July 6, 2020 (San Diego) - Approximately 200 people showed up in front of the San Diego Hall of Justice downtown Sunday afternoon to protest a border wall being built on sacred Kumeyaay land in East County. The protest was a seated, peaceful protest organized by Warriors of Awareness in conjunction with leaders and elected officials of local indigenous nations. 

The protest also received alliance and support from local individuals and organizations such as the Racial Justice Coalition. 

Other protests against this project took place earlier this week, including a Monday protest in Campo that halted dynamiting to build the wall, as  ECM reported and a second protest that again stopped the blasting on Wednesday and included chairwomen of three local tribes, CBS 8 reported

Photo, right: Yusef Miller of the Racial Justice Coalition stands as an ally

The California Environmental Quality Act (CEQA) was designed to protect areas that preserve history and artifacts, but many feel that the federal project oversight committee is not adhering to this law. 

Organizer and co-founder of Warriors of Awareness, Cynthia Parada who is also a tribal councilmember (elected official) from the La Posta Band of Mission Indians said the protest was “for the state to uphold the laws that are already made to protect our people and protect our culture. We want to stop waiving those laws …At any time they can say ‘Okay, well we can waive these laws, and not have to listen to them’ and every time it’s OUR laws for OUR people and OUR bones. We soil tested and found bones and they still destroyed it all.”

In accordance with CEQA, a cultural monitor is supposed to be onsite during construction. The Native American nations believe that this person must also be a local Native American i.e. someone who personally knows the cultural significance of the land. 

“We want monitors on the rest of the project because that’s actually a law too, when there’s any construction being done on Kumeyaay land that involves grading, blasting, or digging, a Native American monitor has to be there, and they’re still grading and digging without one present,” said tribal council member Parada. 

U.S. Customs and Border Patrol has claimed to have a monitor onsite, but failed when pressed by other media to provide a company name or name of any individual monitor. This seemed obscure and suspicious to those who showed up at the construction site earlier this week.  

“We were out there that day and they said they did [have a cultural monitor], but they said he’s not Native American, they don’t know his name, they don’t know who he’s contracted with – all of us know the cultural monitor contractors in San Diego – and they said that they don’t know who he’s with, it’s probably not San Diego, and then they couldn’t even find him on the project,” added Parada.

Fellow organizer Brooke Baines from Manzanita mentioned that in most cases, Native Americans and indigenous North Americans were forcibly occupied, meaning that Native American nations should have a hand in the governing and policymaking process yet they continue to suffer and be infringed upon, largely by federal projects. 

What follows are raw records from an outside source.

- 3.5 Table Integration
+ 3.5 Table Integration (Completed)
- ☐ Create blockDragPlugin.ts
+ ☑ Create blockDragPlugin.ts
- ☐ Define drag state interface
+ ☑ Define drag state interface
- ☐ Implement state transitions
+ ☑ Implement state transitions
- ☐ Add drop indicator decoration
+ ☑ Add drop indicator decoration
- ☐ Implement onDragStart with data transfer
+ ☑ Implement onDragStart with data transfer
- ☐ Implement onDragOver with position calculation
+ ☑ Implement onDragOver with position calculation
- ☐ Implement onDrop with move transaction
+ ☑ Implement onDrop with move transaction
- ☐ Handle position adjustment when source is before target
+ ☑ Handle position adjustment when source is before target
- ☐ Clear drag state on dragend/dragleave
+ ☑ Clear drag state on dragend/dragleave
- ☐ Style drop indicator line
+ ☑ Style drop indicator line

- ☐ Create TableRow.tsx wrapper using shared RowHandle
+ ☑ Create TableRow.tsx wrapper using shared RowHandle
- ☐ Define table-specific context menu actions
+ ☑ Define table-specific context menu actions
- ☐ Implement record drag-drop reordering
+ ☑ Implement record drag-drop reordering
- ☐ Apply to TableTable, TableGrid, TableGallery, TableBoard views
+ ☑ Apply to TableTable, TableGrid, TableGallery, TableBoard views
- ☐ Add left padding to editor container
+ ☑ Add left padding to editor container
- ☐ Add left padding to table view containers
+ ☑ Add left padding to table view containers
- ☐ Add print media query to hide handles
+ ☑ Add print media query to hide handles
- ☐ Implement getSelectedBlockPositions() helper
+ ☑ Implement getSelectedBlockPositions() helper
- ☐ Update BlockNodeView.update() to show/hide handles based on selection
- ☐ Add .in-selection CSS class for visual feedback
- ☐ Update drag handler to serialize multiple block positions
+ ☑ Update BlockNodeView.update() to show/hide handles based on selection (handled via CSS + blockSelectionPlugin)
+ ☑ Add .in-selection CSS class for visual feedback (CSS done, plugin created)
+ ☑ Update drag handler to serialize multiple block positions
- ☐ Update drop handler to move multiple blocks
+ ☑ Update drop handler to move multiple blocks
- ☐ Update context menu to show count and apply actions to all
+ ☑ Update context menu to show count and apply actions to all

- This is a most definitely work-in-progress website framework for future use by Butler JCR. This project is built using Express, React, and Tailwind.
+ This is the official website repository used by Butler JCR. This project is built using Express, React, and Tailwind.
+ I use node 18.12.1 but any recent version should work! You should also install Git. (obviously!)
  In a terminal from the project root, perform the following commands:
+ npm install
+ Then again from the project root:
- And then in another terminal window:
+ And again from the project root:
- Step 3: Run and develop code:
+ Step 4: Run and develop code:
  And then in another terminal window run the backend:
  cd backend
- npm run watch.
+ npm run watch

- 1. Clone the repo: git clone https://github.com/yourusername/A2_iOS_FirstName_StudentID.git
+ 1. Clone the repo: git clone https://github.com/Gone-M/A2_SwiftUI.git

 “Kumeyaay nation is unceded territory. We never legally signed away our land,” said Baines. 

Parada also noted that her council has reached out to various local elected officials who have never responded or held any time of meetings, “they keep saying they’re going to pass it up the line to their superiors; no superiors have called us. That’s why we’re out here, we’re trying to get political attention, supervisor attention, we just want to be heard and we want things to change. We want to sit at the table with them.”